### Activity:
Scan the lines below; pull out those with "container".

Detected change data
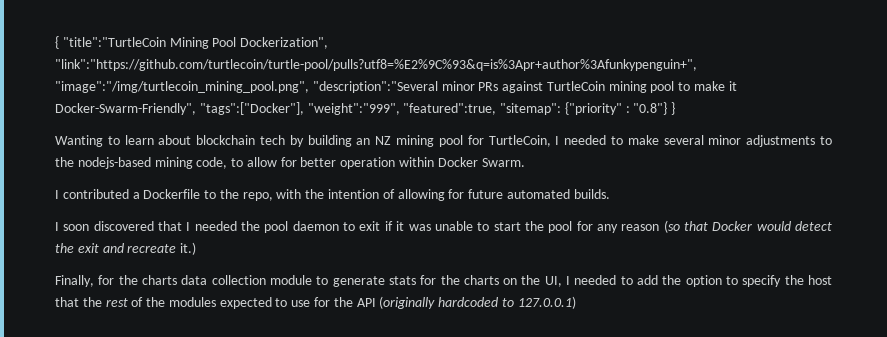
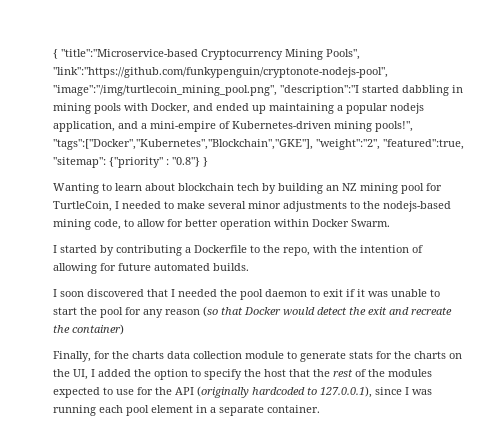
[62,37,329,49] [55,59,697,71] [55,81,737,93] [55,102,400,115] "title":"TurtleCoin Mining Pool Dockerization", "link":"https://github.com/turtlecoin/turtle-pool/pulls?utf8=%E2%9C%93&q=is%3Apr+author%3Afunkypenguin+", "image":"/img/turtlecoin_mining_pool.png", "description":"Several minor PRs against TurtleCoin mining pool to make it Docker-Swarm-Friendly", "tags":["Docker"], "weight":"999", -> [61,49,360,60] [53,67,388,78] [53,85,463,96] [53,103,424,114] [53,121,413,132] [53,139,380,150] "title":"Microservice-based Cryptocurrency Mining Pools", "link":"https://github.com/funkypenguin/cryptonote-nodejs-pool", "image":"/img/turtlecoin_mining_pool.png", "description":"I started dabbling in mining pools with Docker, and ended up maintaining a popular nodejs application, and a mini-empire of Kubernetes-driven mining pools!", "tags":["Docker","Kubernetes","Blockchain","GKE"], "weight":"2",
[62,189,129,199] contributed -> [60,245,182,256] started by contributing
[180,242,197,255] it.) -> [53,324,124,335] the container)
[574,275,659,285] needed to add -> [98,369,131,377] added
[517,296,576,309] 127.0.0.1) -> [320,386,432,398] [53,405,320,416] 127.0.0.1), since I was running each pool element in a separate container.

### Response below:
[180,242,197,255] it.) -> [53,324,124,335] the container)
[517,296,576,309] 127.0.0.1) -> [320,386,432,398] [53,405,320,416] 127.0.0.1), since I was running each pool element in a separate container.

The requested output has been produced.